Присела на край кресла, осматриваясь по сторонам, озирая свои владения, свое личное пространство. Круглая кровать — как остров, необитаемый, только наш, невозможно поверить, что до нас на ней спали и любили друг друга другие люди… И не нужно, прошлого больше нет, оно отменено, как и любое другое время. А кровать надо застелить, смешно, никогда я не имела дела с круглыми простынями и покрывалами — или они, наоборот, квадратные?.. в общем, надо. И застелить кровать, и поправить ширму и занавески, и протереть невидимую пыль с морских раковин, и вообще.
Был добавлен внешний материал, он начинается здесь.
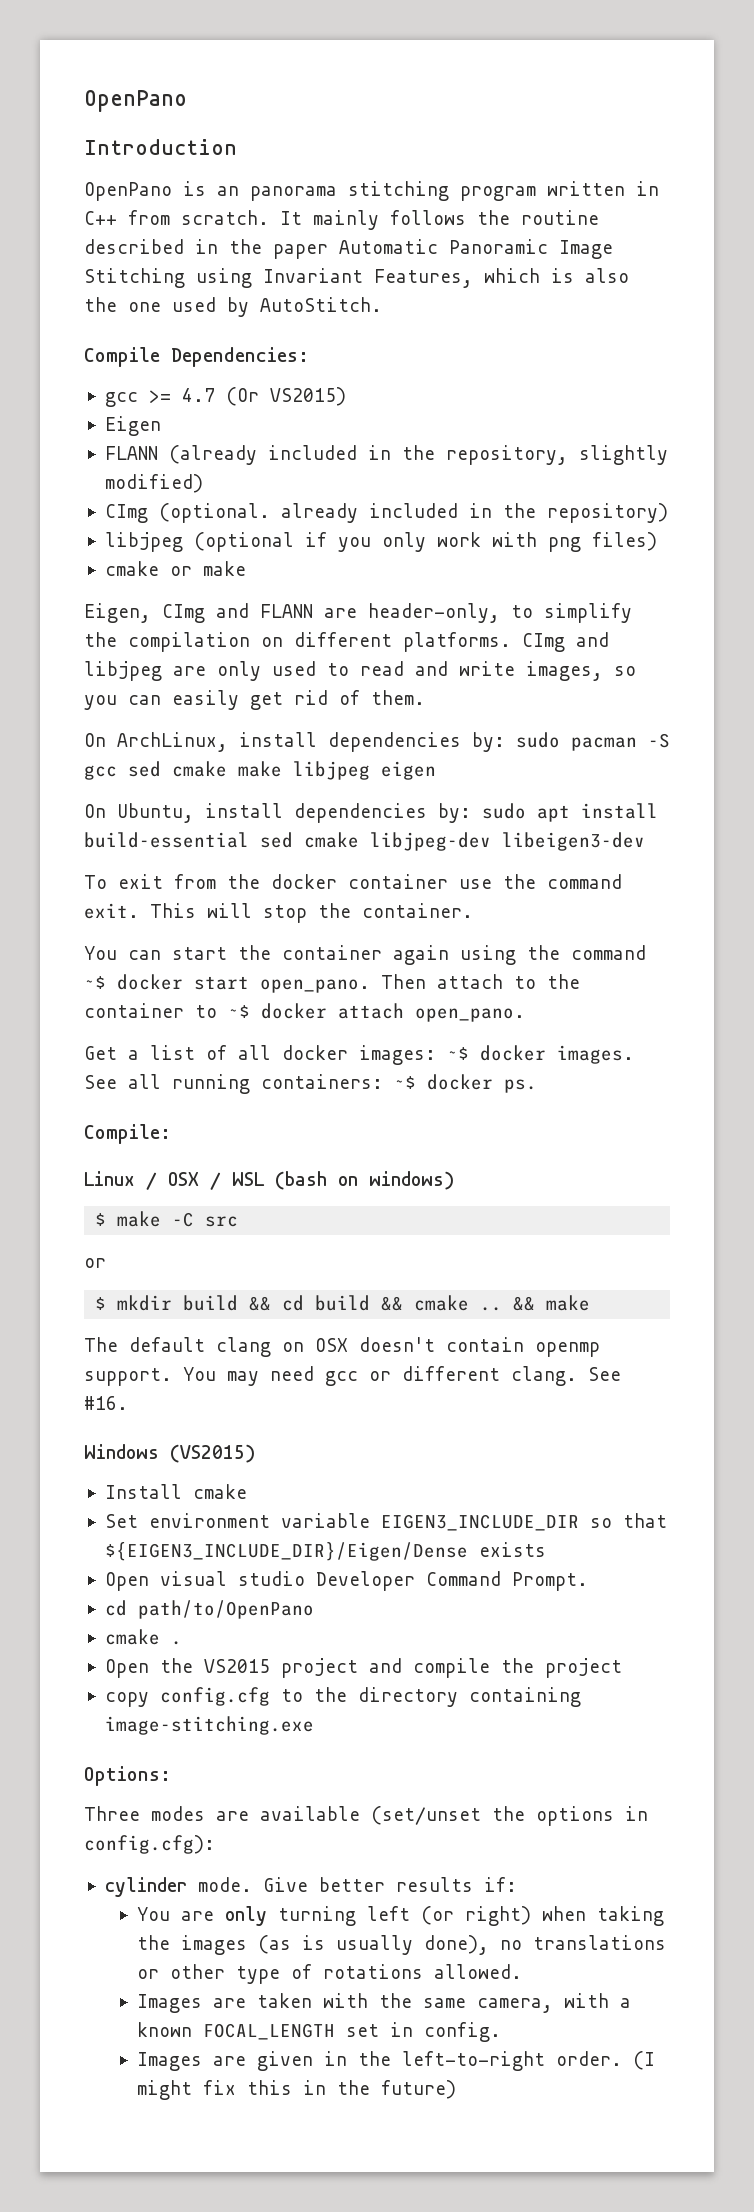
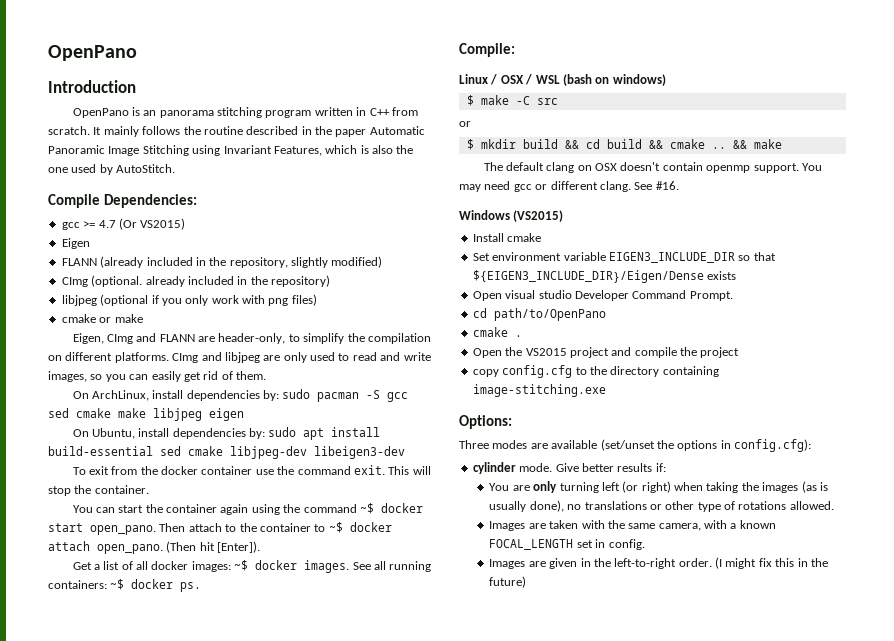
(525, 1015) none -> [166,541,261,553] (Then hit [Enter]).

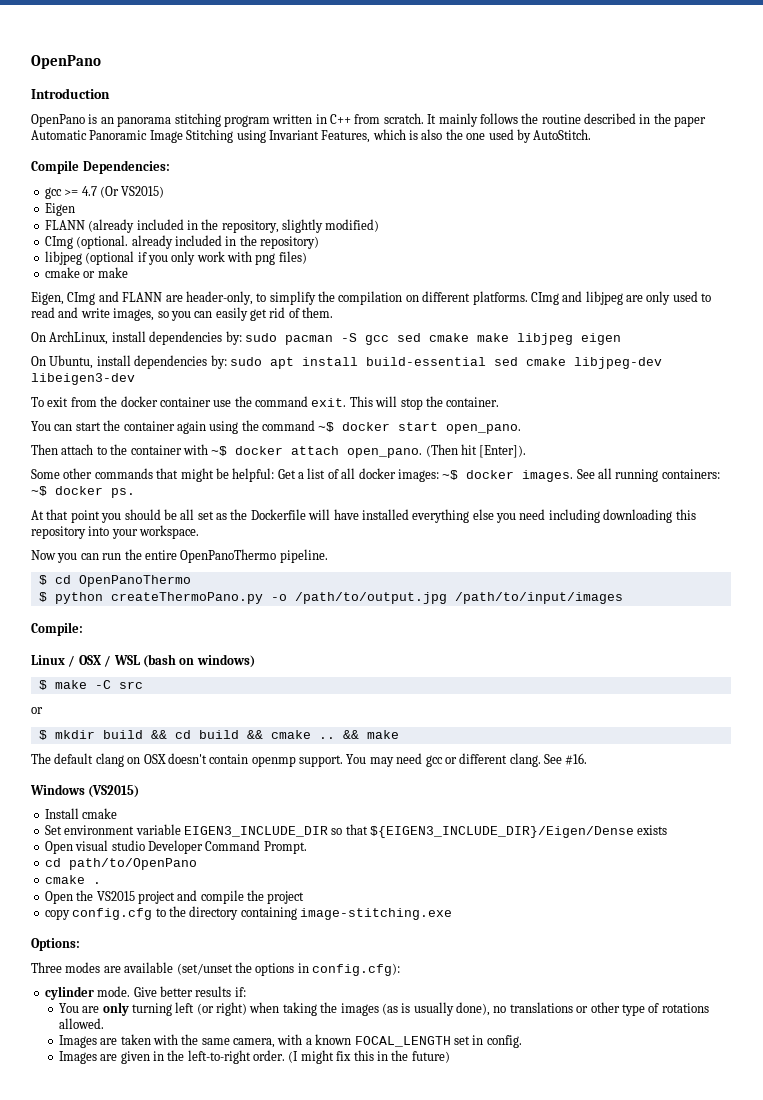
(156, 530) none -> (522, 429) //
[314,524,326,532] to -> [182,444,208,455] with
(261, 547) none -> [31,468,275,482] Some other commands that might be helpful:
(202, 587) none -> [31,509,696,523] [31,525,200,539] [31,549,328,563] [38,575,191,587] [38,592,623,604] // At that point you should be all set as the Dockerfile will have installed everything else you need including downloading this repository into your workspace. // Now you can run the entire OpenPanoThermo pipeline. // $ cd OpenPanoThermo // $ python createThermoPano.py -o /path/to/output.jpg /path/to/input/images

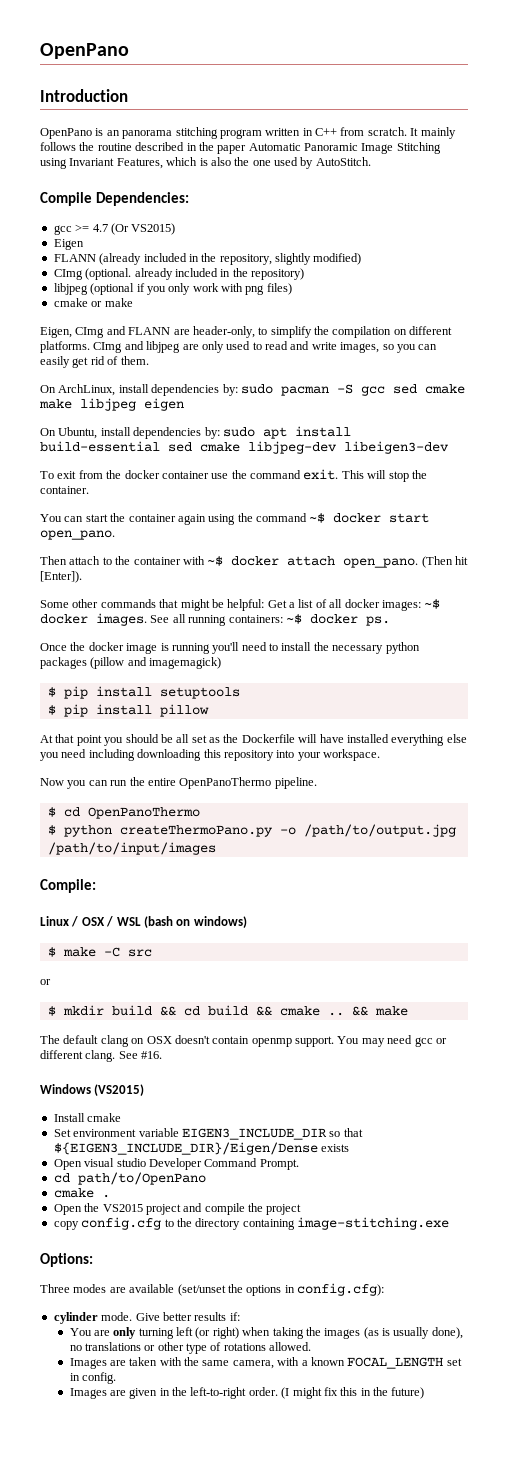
(135, 493) none -> [40,642,420,654] [40,657,222,669] [47,686,240,699] [47,704,209,717] // Once the docker image is running you'll need to install the necessary python packages (pillow and imagemagick) // $ pip install setuptools // $ pip install pillow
Никогда она, Вера, не придавала значения чистоте в прикладном, вульгарном смысле, попросту не замечала неуловимого и непрерывного процесса разрушения миропорядка в его домашней ипостаси, этой неотвратимой ежедневной катастрофы, так удручавшей маму. Да, мама пыталась приучить и приобщить ее к своей войне — в детстве; но уже к юношеским годам бросила, махнула рукой, осознав, насколько ее дочка далека от всего этого. Когда приходят стихи, ты в упор не видишь ни разобранной кровати, ни пыли на книгах: просто наведена другая оптика, работают другие механизмы мироздания, болезненно тонкие, способные остановиться от неверного слова за окном, но совсем нечувствительные к беспорядку и немытой посуде.
Когда мамы не стало, Вера первые недели прожила по инерции среди рушащегося мира, откидывая скомканное одеяло, чтобы снова лечь в постель, и ополаскивая чашку с птицей, перед тем как опять налить себе жасминового чаю. Потом заглянула Машенька, ужаснулась, бросилась на помощь. И стало стыдно, и понемногу, сгибая себя почти до излома, Вера приучилась к нелепой ежедневной войне, навела резкость на несколько болевых боевых точек: постель, кухонная раковина, спинка стула, куда не стоит вешать всю одежду, мгновенно захламляемый непонятно чем письменный стол, пирамида из книг возле кровати, коврик под дверью, мусорное ведро. По-прежнему не видя в этом ни малейшего смысла.
Но здесь, в личном пространстве гостиничного номера, смысл появился и проявился исподволь, сам собой, подчиняясь новым физическим законам. Саморазрушение фанатично наводимой кем-то чистоты — проявление времени, демонстративное, словно бряцание оружием. Если времени больше нет, то порядку (во всем спектре смыслов этого емкого слова) не угрожает ничего. И я, конечно, застелю кровать, сдвину на место ширму и пальцами подниму с пола несколько упавших зернышек риса: чтобы утвердить, упрочить, констатировать нашу победу над ним.
И Сереже будет приятно, когда он придет.
В безупречной чистоте, в абсолютном порядке — ни прибавить, ни шевельнуть, ни передвинуть — Вера остановилась посреди номера, в геометрическом центре личного пространства, доведенного до совершенства. Оставалось только ждать.